Cada uno encontrará sus años favoritos y se reconocerá más o menos en algún personaje. De la literatura pura (encuentros ficticios o reales: Ernst Jünger-Erich Maria Remarque, Gotfried Benn-Bertolt Brecht, Paul Celan-Heidegger) al fútbol directamente en vena; de la evolución del casco militar alemán a la caída del Muro; de las campañas políticas a favor de Willy Brandt (con abundantes impactos de huevos podridos) a los atroces atentados incendiarios contra turcos y otros extranjeros; de la gran reforma monetaria a los últimos días de la banda Baader-Meinhof; de las elecciones en Baviera y personajes tan aptos para ser satirizados como Franz Josef Strauss a la imagen conmovedora de un canciller alemán (otra vez Brandt) arrodillándose en el gueto de Varsovia para pedir perdón por el pasado; de las tribulaciones de la mujer berlinesa de los escombros a las frivolidades de algún periodista o playboy; de las primeras manifestaciones contra la guerra de Vietnam al juicio de Eichmann en Jerusalén... Toda la historia de Alemania y buena parte de la historia del mundo quedan ahí reflejadas.Personalmente, prefiero las historias en que el propio Grass (a veces con sus mujeres, hijos o nietos) se pone en escena: bailando interminablemente con Anna en la Feria de Francfort, después de varios años de un París de paredes húmedas, mientras el mundo se entera, a golpe de tambor, de que ha nacido una nueva literatura alemana; yendo al Berlín oriental regularmente, en compañía de una Ute digna de Botticelli, para tender puentes, sin hacer caso de la Stasi, entre los escritores de dos Alemanias que nunca debieron separarse; haciendo revivir, en el último año del siglo, a su propia madre, Helene Grass, para darle lo que no supo o pudo darle mientras vivía... A un lector apresurado que sólo quisiera leer una de las historias de este libro, le recomendaría sin vacilar la del viaje a Italia de Grass con tres hijas suyas de tres madres diferentes. Parece difícil armonizar mejor belleza literaria, sentimientos de buena ley y una cuestión social importante: ¿servirán los padres de algo todavía en el siglo XXI?

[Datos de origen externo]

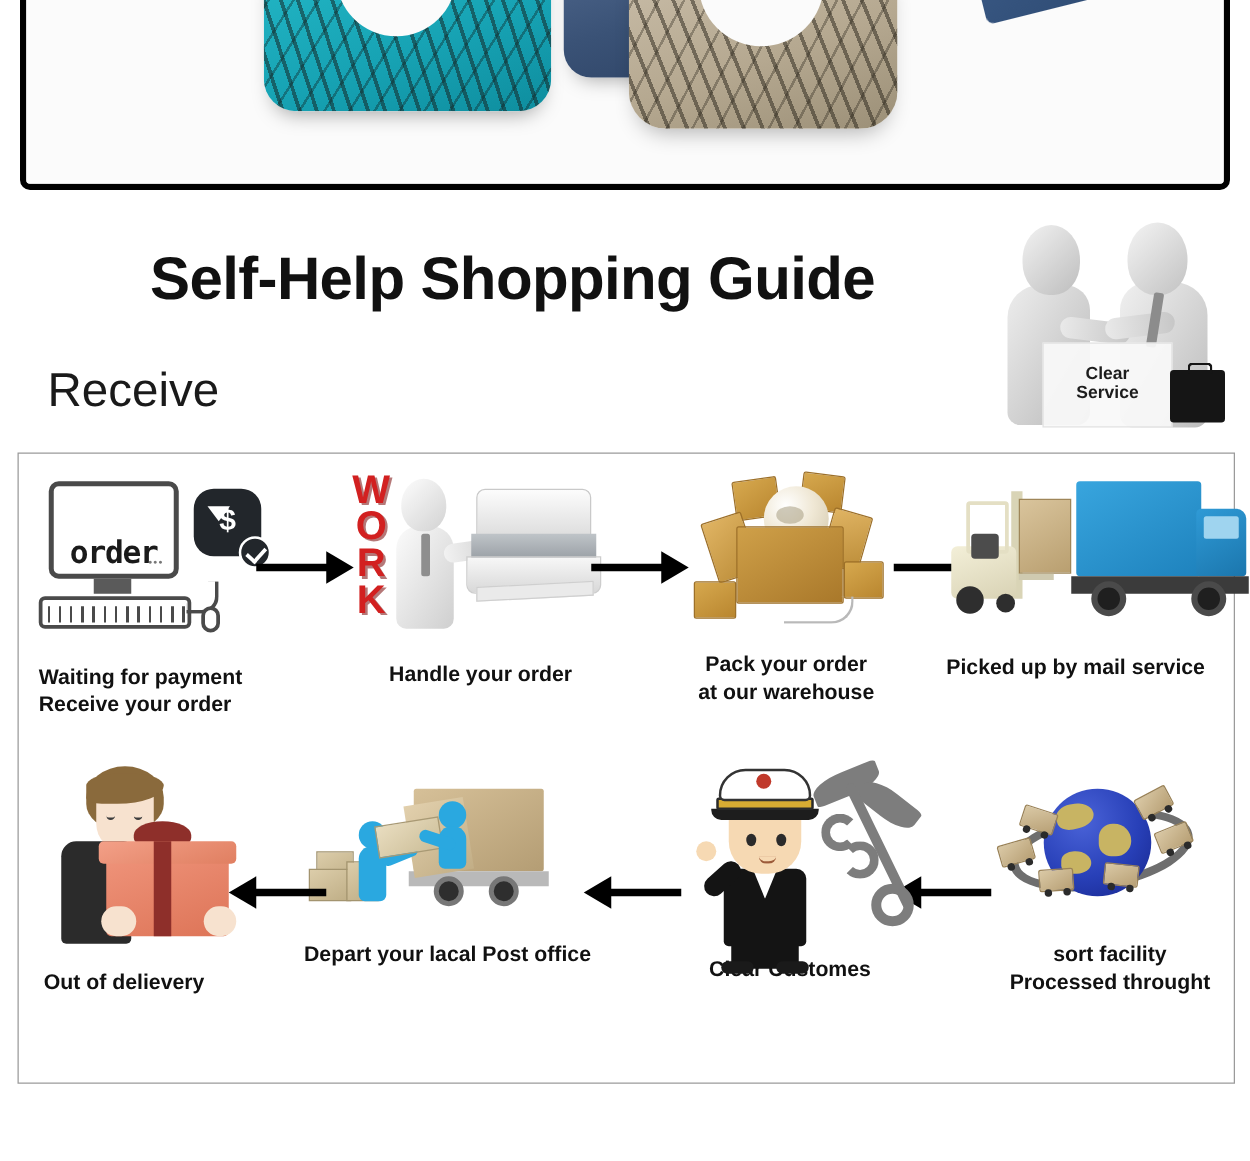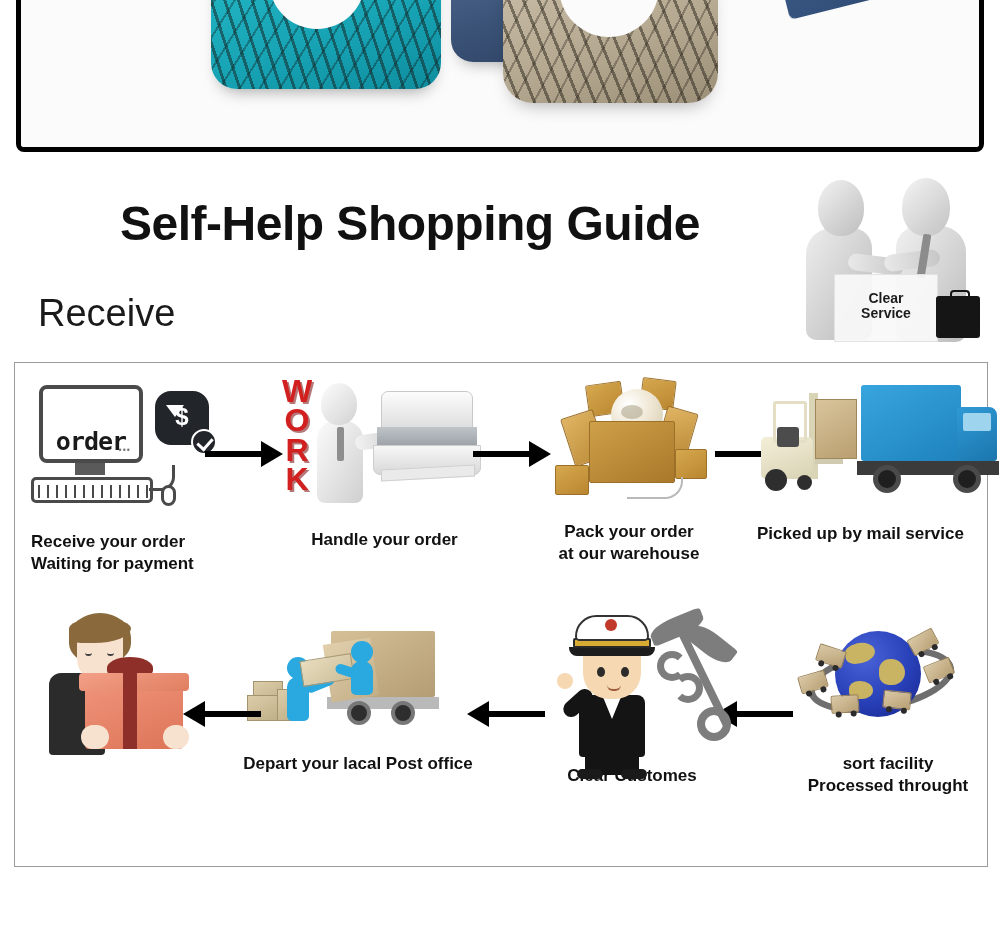"Receive your order" div { order: before "Waiting for payment" -> after "Waiting for payment" }
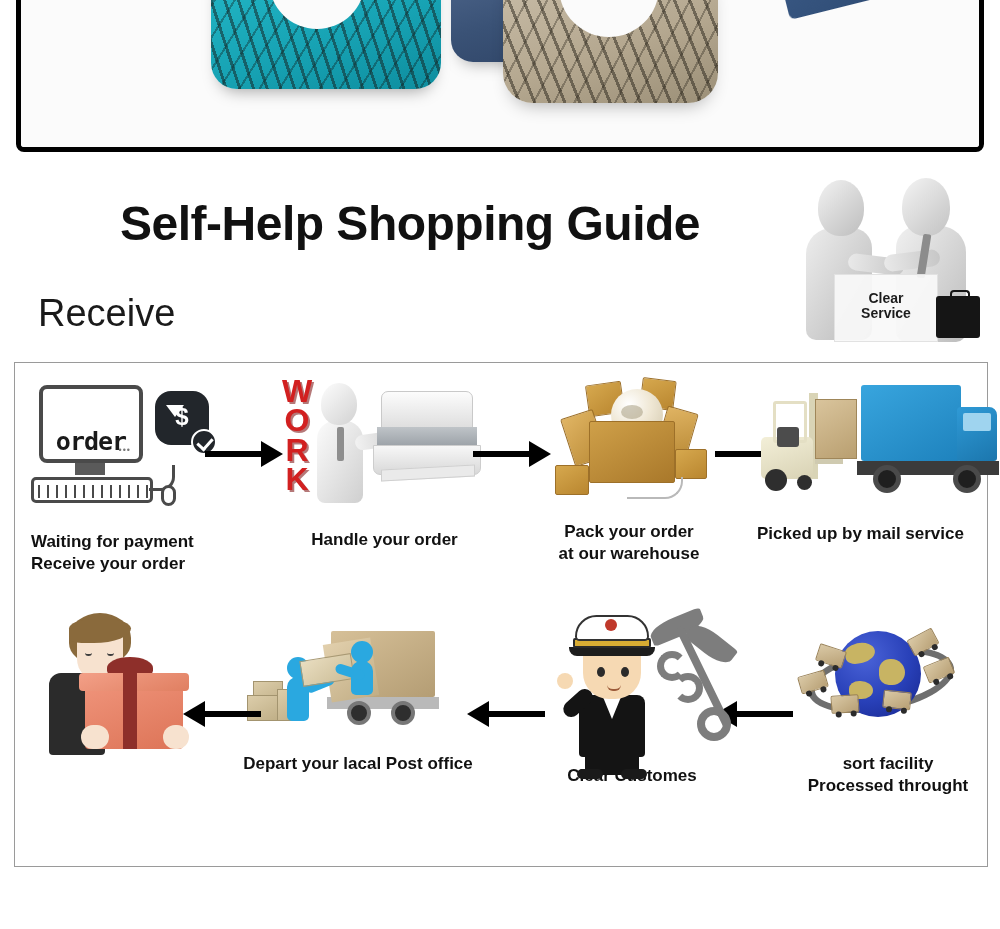"Out of delievery" div.cap { html: none -> <div> <div>Out of delievery</div> </div> }
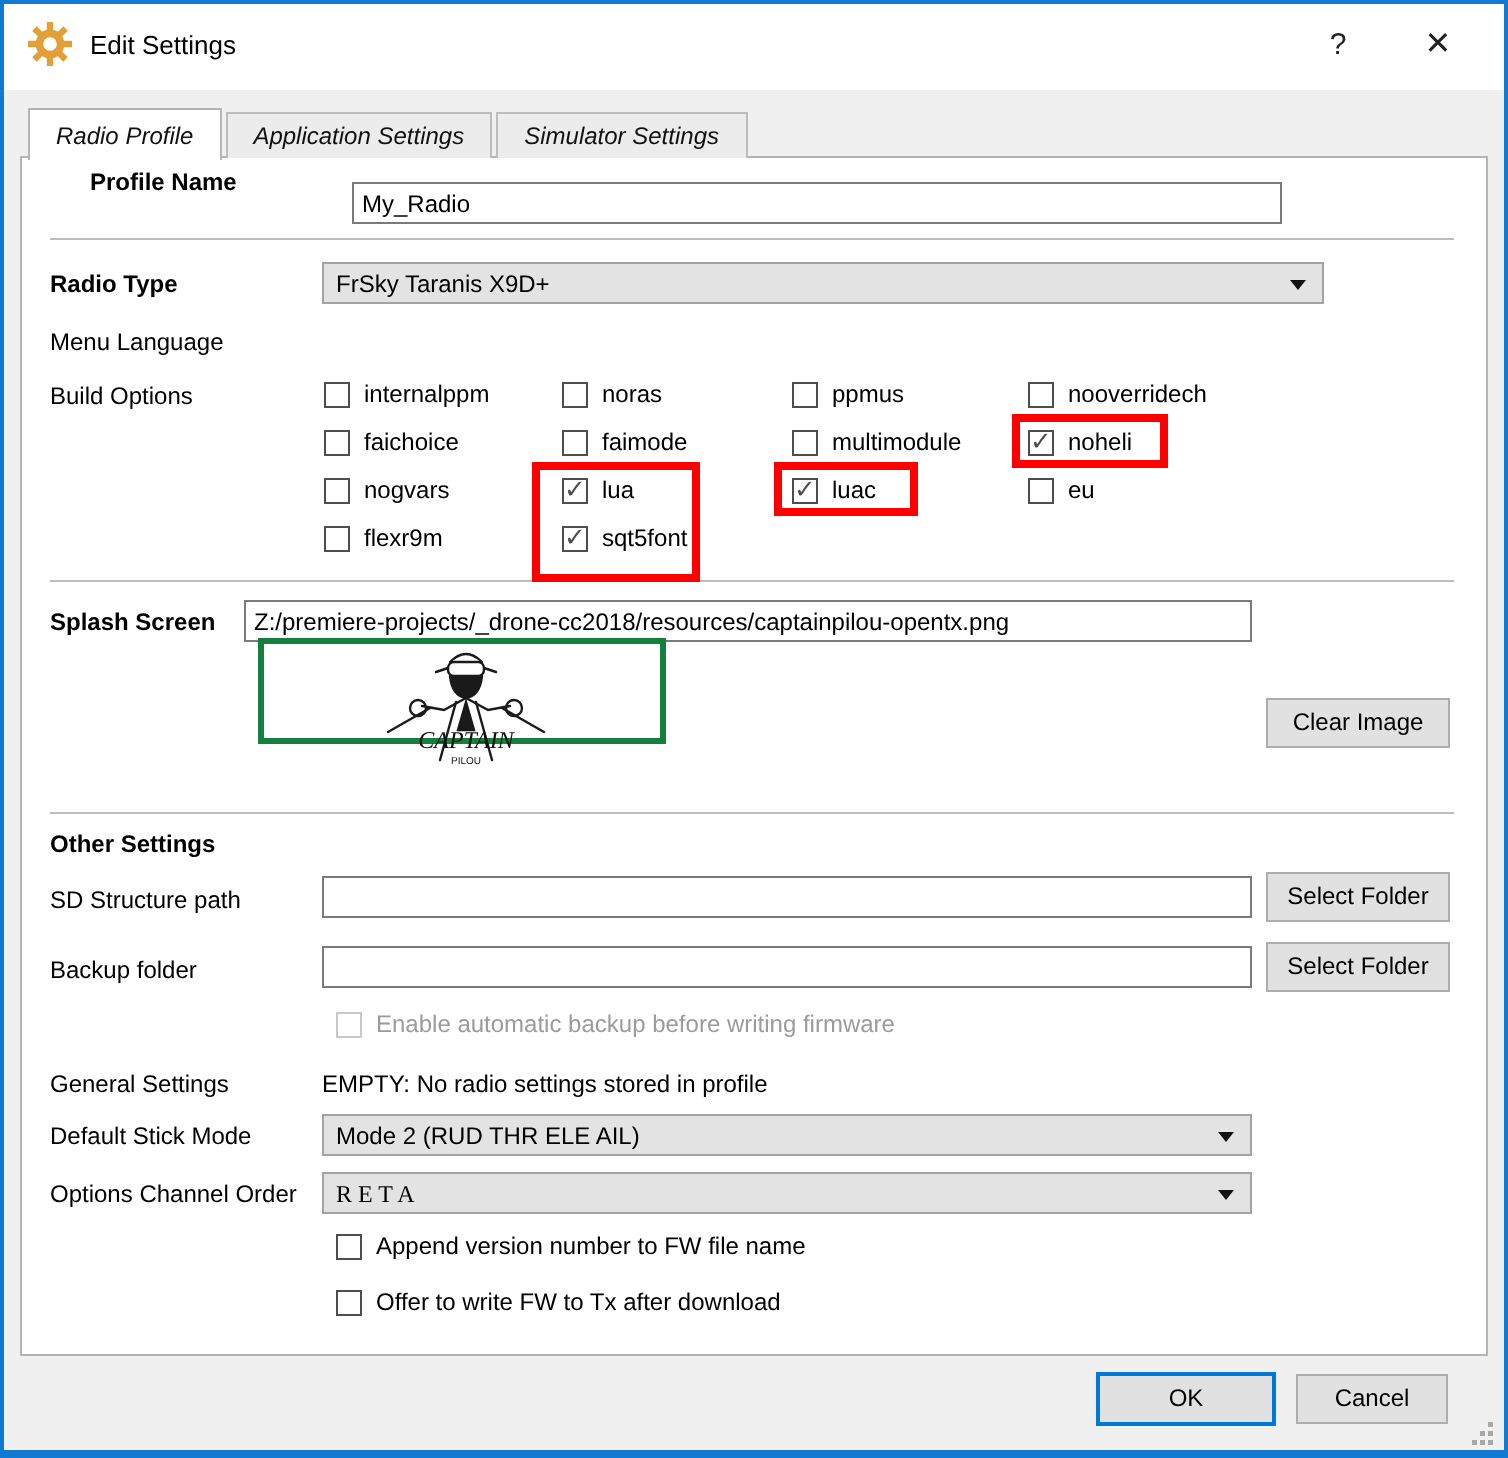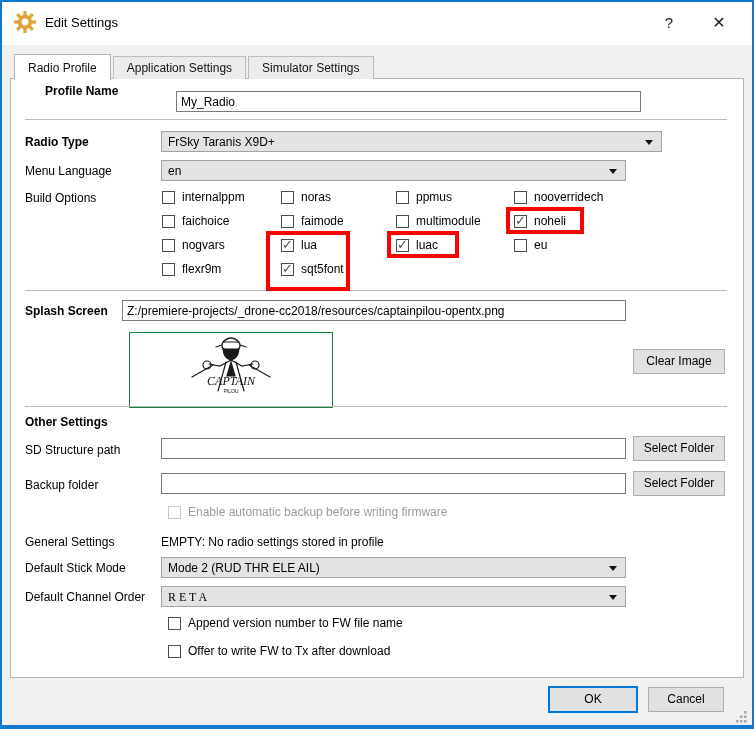"Radio Profile" .tabs { font-style: none -> italic }
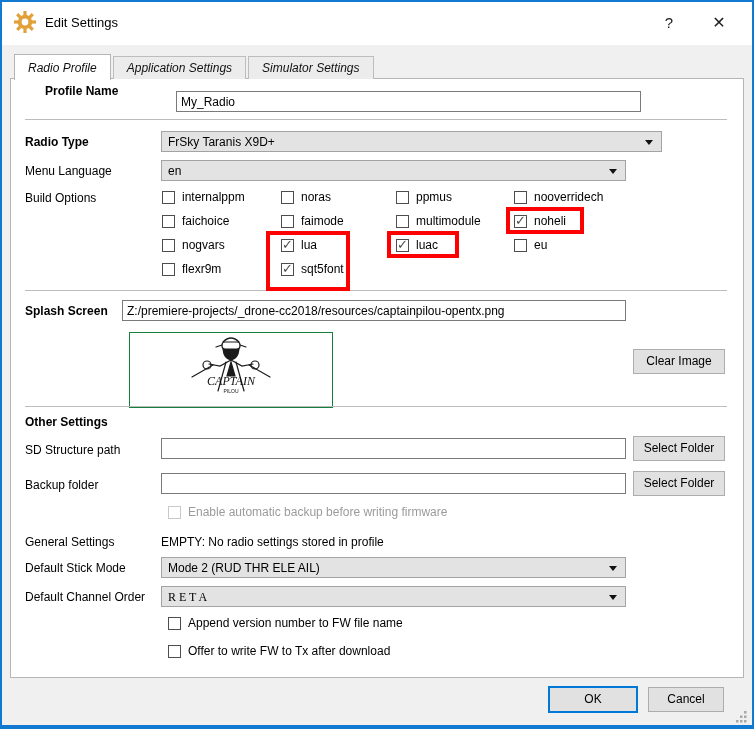"en" div.combo { html: <div> <span>en</span> <span></span> </div> -> none }
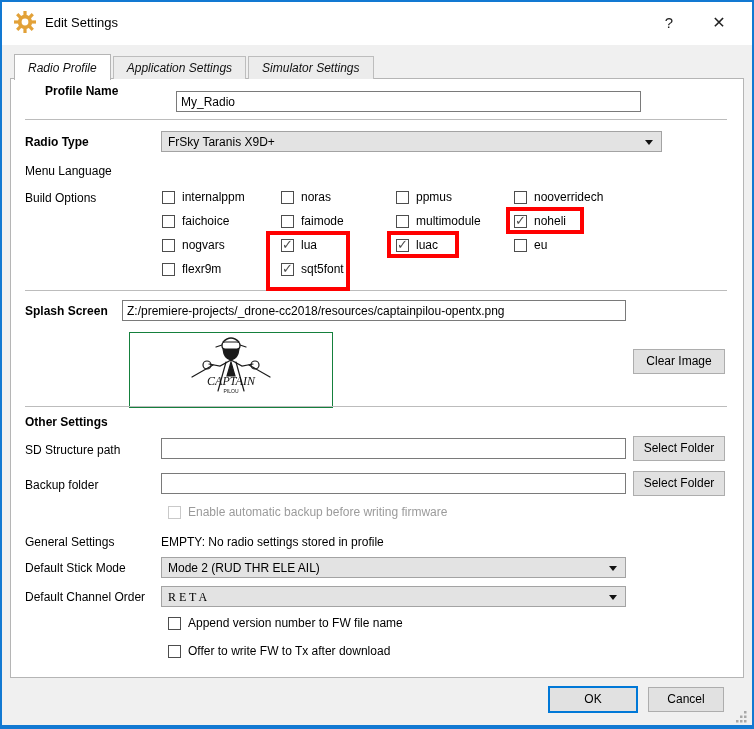"CAPTAIN" .imgframe { border: 1px solid #15803d -> 3px solid #15803d; height: 76px -> 53px; top: 253px -> 240px }
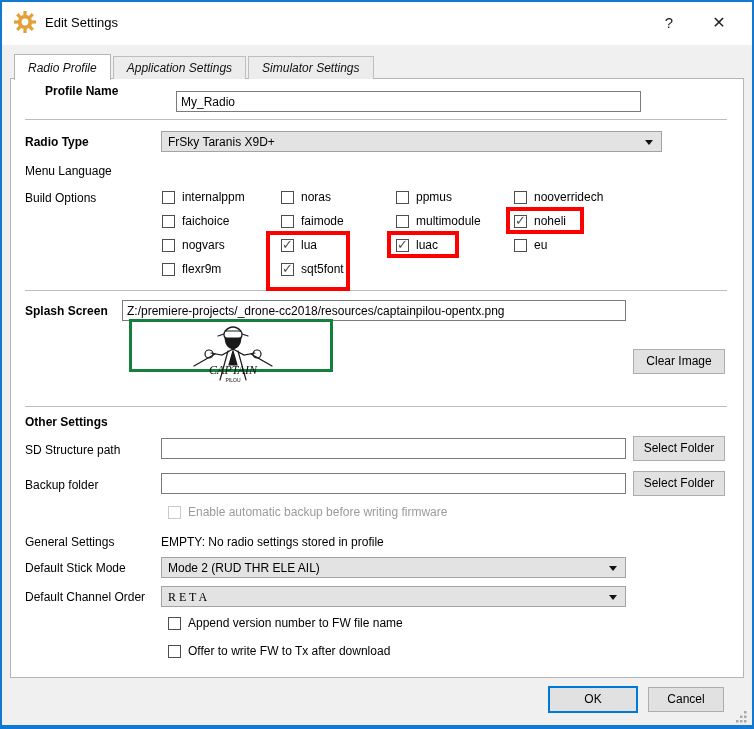"Default Channel Order" span.flabel { text: Default -> Options }
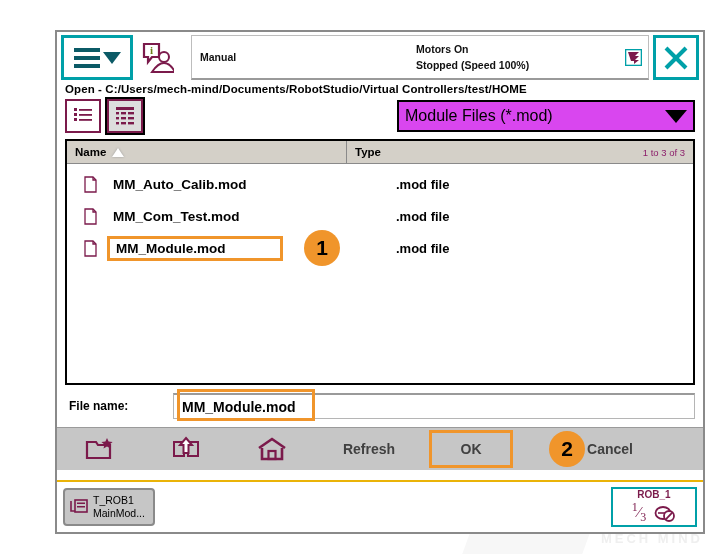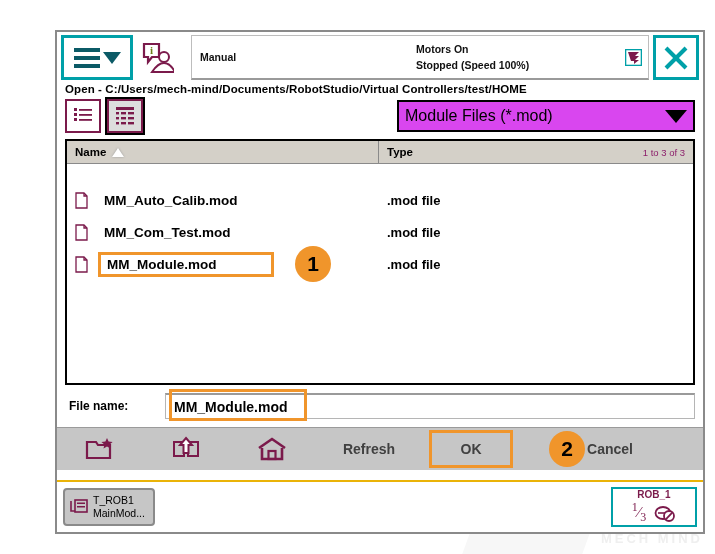"Name" .hdr-name { width: 312px -> 280px }
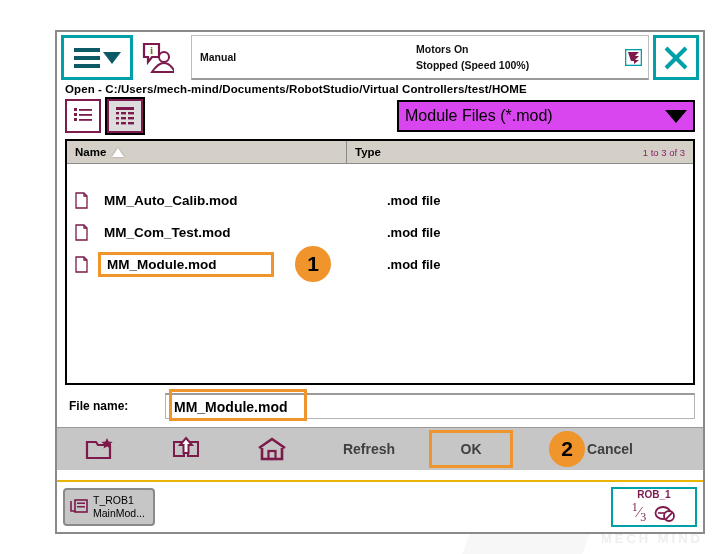"MM_Auto_Calib.mod" #rows { margin-left: none -> 9px; padding-top: 20px -> 4px }
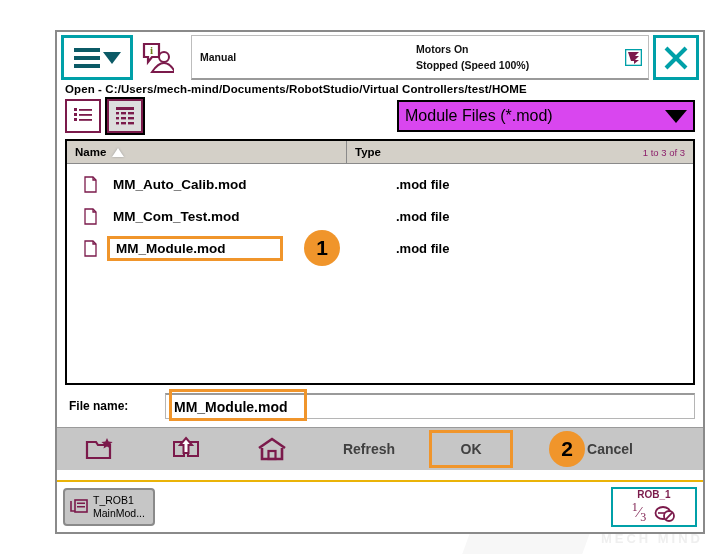"File name:" #filename-row { gap: none -> 8px }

Justicia poética, sí. Al final, el caballo del bueno es el que más corre, y no siempre se equivoca la Academia Sueca (de hecho, en estos últimos años está especialmente inspirada). En cualquier caso, España, que tanto quiere a Grass y a la que Grass tanto quiere, se ha apuntado, al anticiparse, un buen tanto. El 22 de octubre, el Príncipe de Asturias tenía ya concertada en Oviedo una cita importante.

Miguel Sáenz es traductor de la obra de Günter Grass al castellano.